Review tips: Cross-check with online banking; confirm posting vs transaction date semantics.
MISALIGNED_COLUMN
— inconsistent horizontal alignment of the same column on a page
What we check: Position variance of fields like date or amount within the same page.
Why it matters: Copy/paste overlays or manual edits can shift text off the natural grid.
Legitimate causes: Low-quality scans or skew introduced during print/scan.
Review tips: Compare suspect lines to neighbors; look for different kerning or aliasing.
INCONSISTENT_FIELD_HEIGHT
— unusual text box height vs neighbors
What we check: Height variance of text boxes in the same column beyond a typical range.
Why it matters: Overlays or pasted text often render at slightly different bounding boxes.
Legitimate causes: Mixed fonts or sub/superscript on certain lines.
Review tips: Inspect the specific box; zoom in to check baseline and character rendering.
FONT_MISMATCH
— multiple fonts within the same line or section
What we check: Sudden font family changes inside a single logical line.
Why it matters: Indicates manual edits or stitched content.
Legitimate causes: Bank templates that intentionally mix fonts for emphasis.
Review tips: Compare to a known-good statement from the same bank and month.
SUSPICIOUS_PDF_PRODUCER
— uncommon creation tools for bank statements
What we check: PDF Producer string (e.g., Word, Photoshop, Preview).
Why it matters: Banks rarely generate statements via general-purpose editors.
Legitimate causes: Users who scanned or re-saved statements before upload.
Review tips: Ask for the original download from online banking.
MODIFIED_AFTER_CREATION
— large gap between creation and modification time
What we check: Hours between PDF creation and last modification.
Why it matters: Late modifications can indicate edits post-issuance.
Legitimate causes: Batch stamping or archiving systems.
Review tips: Validate with a fresh download from the issuing bank.
SUSPICIOUS_PDF_VERSION
— unusual or very old PDF version
What we check: PDF version string outside common ranges for bank exports.
Why it matters: Some editing tools save with atypical versions.
Legitimate causes: Legacy back-office software.
Review tips: Compare with other statements from the same institution.
SUSPICIOUS_CREATOR
— missing or unusual PDF Creator
What we check: Empty or placeholder Creator strings.
Why it matters: Weak provenance metadata.
Legitimate causes: Some print-to-PDF drivers omit creator fields.
Review tips: Prefer native PDF exports over prints or screenshots.

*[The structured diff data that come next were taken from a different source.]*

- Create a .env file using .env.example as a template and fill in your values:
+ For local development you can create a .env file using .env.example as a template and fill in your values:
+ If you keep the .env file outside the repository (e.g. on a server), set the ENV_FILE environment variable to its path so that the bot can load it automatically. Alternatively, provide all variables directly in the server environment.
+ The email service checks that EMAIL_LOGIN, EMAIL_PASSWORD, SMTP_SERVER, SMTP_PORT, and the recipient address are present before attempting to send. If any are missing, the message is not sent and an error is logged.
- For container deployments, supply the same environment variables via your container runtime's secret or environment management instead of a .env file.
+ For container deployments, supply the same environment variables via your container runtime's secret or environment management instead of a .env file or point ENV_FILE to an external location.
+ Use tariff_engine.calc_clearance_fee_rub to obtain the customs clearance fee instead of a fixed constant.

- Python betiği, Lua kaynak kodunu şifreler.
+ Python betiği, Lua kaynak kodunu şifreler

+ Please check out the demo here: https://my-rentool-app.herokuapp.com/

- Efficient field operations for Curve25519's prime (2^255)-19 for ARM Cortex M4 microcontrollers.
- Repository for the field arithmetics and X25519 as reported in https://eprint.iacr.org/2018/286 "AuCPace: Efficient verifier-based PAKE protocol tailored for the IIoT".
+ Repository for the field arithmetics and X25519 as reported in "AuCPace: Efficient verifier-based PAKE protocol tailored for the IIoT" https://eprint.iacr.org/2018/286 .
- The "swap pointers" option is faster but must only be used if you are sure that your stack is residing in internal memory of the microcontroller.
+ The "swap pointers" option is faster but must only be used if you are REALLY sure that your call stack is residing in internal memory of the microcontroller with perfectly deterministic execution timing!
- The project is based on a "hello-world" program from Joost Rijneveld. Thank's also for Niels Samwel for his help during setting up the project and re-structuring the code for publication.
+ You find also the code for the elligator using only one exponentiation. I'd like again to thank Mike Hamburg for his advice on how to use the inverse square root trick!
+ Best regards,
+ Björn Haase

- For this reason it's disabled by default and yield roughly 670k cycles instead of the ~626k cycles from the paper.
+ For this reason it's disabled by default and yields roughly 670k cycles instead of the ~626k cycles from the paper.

DOESNT_MATCH_KNOWN_FINGERPRINTS
— no match to approved templates
What we check: The document’s fingerprint (metadata, fonts, page size) against a library of known authentic patterns.
Why it matters: Unfamiliar patterns may indicate edits or a nonstandard source.
Legitimate causes: New bank template versions, regional formats, or first-time issuers.
Review tips: Request another statement from the same account and month for comparison.
Notes #
- Signals include a confidence score and location data (page number, bounding box) when available to speed investigation.
- The presence of any single signal is not proof of fraud. Use multiple signals plus context to make decisions.